Eleven words in the JDA document — “antisemitism is discrimination, prejudice, hostility or violence against Jews as Jews” — could have distilled the clarity that should have been obvious all along, had they not been surrounded by the other one thousand three hundred and seventy four.

But from the standpoint of Israeli interests, the JDA has already been a success, because the to-do has yet again kept us off-the-scent as the state continues business-as-usual, unfettered. The Palestinians, who have nothing to do with antisemitism but whose collective fate is forever the victim of our self-obsessed fascination over it, are again the losers.

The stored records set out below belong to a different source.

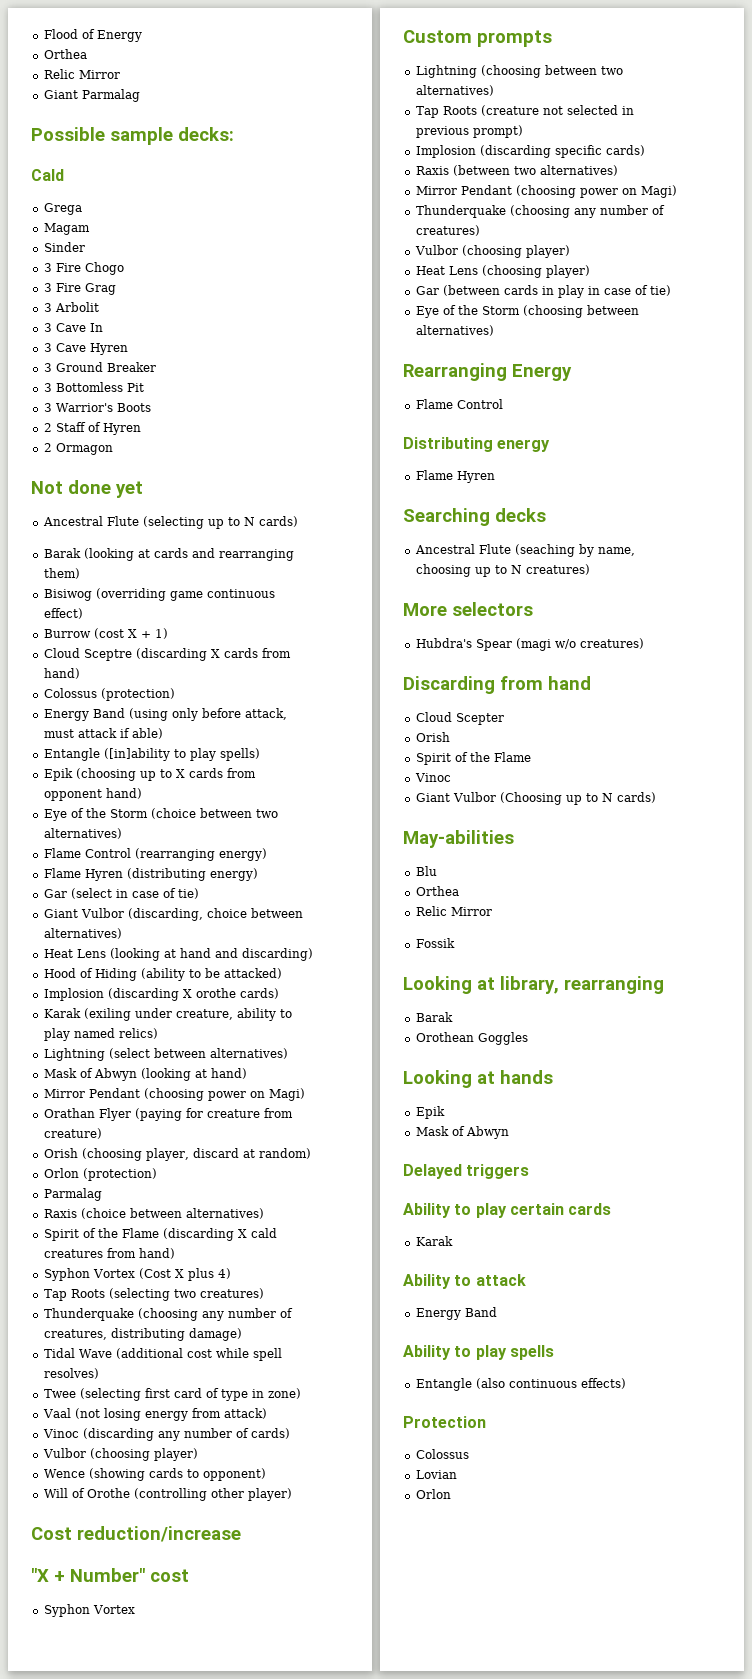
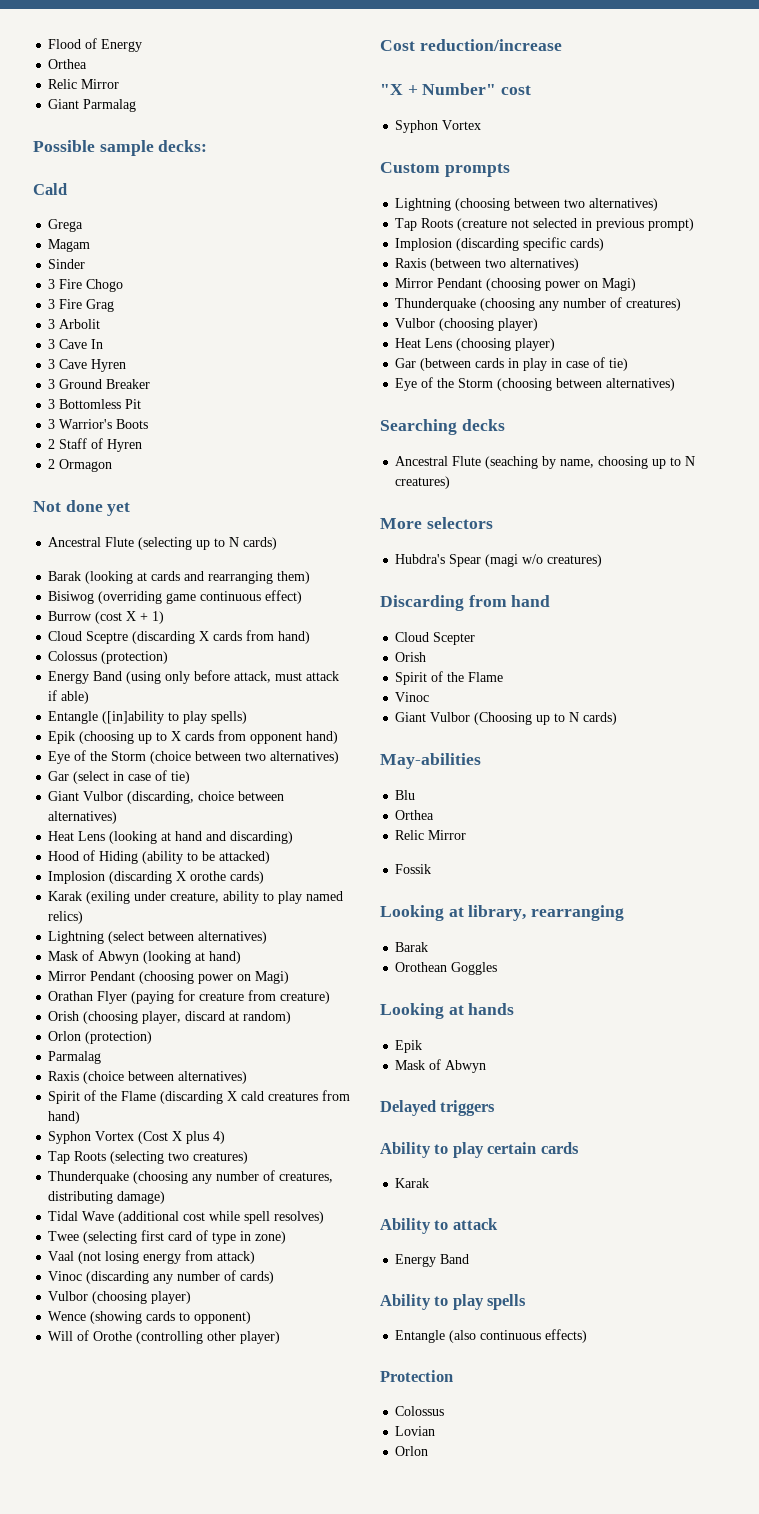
[43,848,267,861] [43,868,258,881] // Flame Control (rearranging energy) // Flame Hyren (distributing energy) -> (340, 757) none
[403,363,572,381] [415,399,503,409] [403,437,551,452] [415,470,495,483] // Rearranging Energy // Flame Control // Distributing energy // Flame Hyren -> (676, 384) none

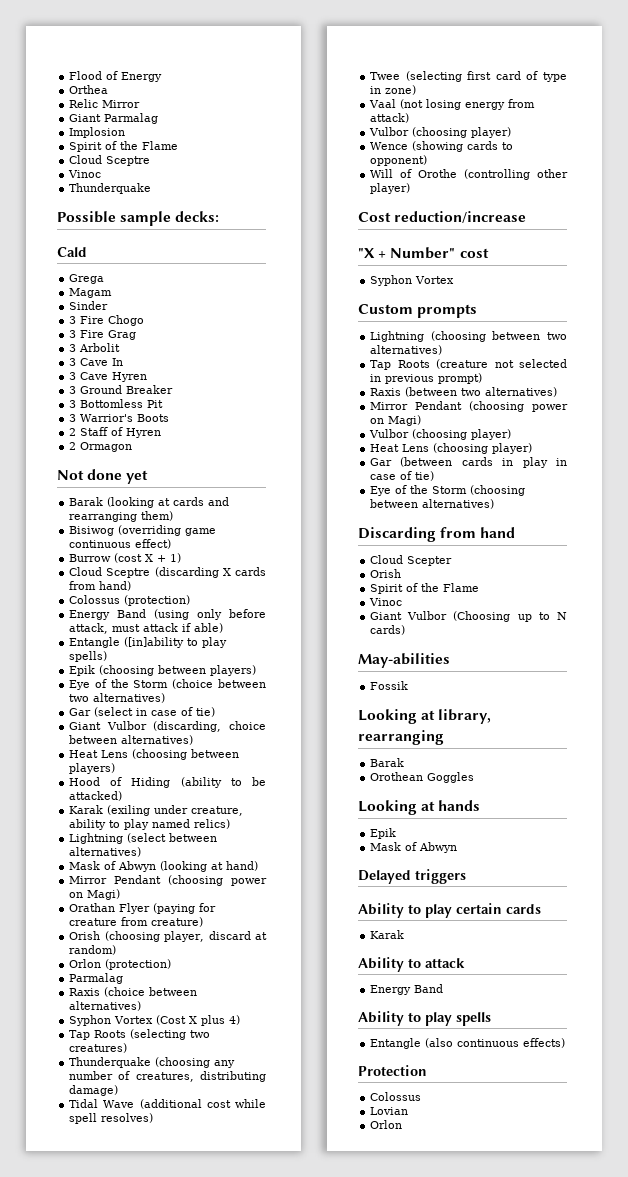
(137, 105) none -> [69,127,126,138] [69,141,179,152] [69,155,151,166] [68,170,102,178] [69,183,152,194] // Implosion // Spirit of the Flame // Cloud Sceptre // Vinoc // Thunderquake
[48,537,278,550] // Ancestral Flute (selecting up to N cards) -> (149, 477) none
[138,730,339,744] up to X cards from opponent hand) -> [158,665,257,676] between players)
[109,831,294,844] (looking at hand and discarding) -> [132,749,240,760] [69,763,116,774] (choosing between players)
[48,871,265,884] // Implosion (discarding X orothe cards) -> (123, 796) none
[48,1090,351,1104] [48,1111,81,1124] // Spirit of the Flame (discarding X cald creatures from hand) -> (142, 1006) none
[48,1270,275,1284] // Vinoc (discarding any number of cards) -> (410, 118) none
[395,237,605,251] // Implosion (discarding specific cards) -> (483, 378) none
[395,297,682,311] // Thunderquake (choosing any number of creatures) -> (422, 420) none
[380,419,505,435] [395,456,696,469] [395,476,451,489] [380,517,493,529] [395,554,603,567] // Searching decks // Ancestral Flute (seaching by name, choosing up to N creatures) // More selectors // Hubdra's Spear (magi w/o creatures) -> (495, 504) none
[395,790,416,800] [395,810,435,820] [395,830,467,840] // Blu // Orthea // Relic Mirror -> (450, 660) none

The way forward is to stop this self-perpetuating distraction over what is a very simple and constant one-sentence definition, and get on with the fight against racism no matter the identity of its victims.

NOTES :
1. The JDA site’s penultimate FAQ tries, but fails, to address this. From the FAQ:
“[Q] Guideline 10 says it is antisemitic to deny the right of Jews in the State of Israel ‘to exist and flourish, collectively and individually, as Jews’. Isn’t this contradicted by guidelines 12 and 13? [A] There is no contradiction. The rights mentioned in guideline 10 attach to Jewish inhabitants of the state, whatever its constitution or name. Guidelines 12 and 13 clarify that it is not antisemitic, on the face of it, to propose a different set of political or constitutional arrangements.” Guideline 12 includes this statement, “It is not antisemitic to support arrangements that accord full equality to all inhabitants ‘between the river and the sea,’ whether in two states, a binational state, unitary democratic state, federal state, or in whatever form.”
2. For an economic analysis, see John Ruedy, “Dynamics of Land Alienation,” in Abu-Lughod, Ibrahim (ed.), Transformation of Palestine [Northwestern University Press, 1987], esp 134-136.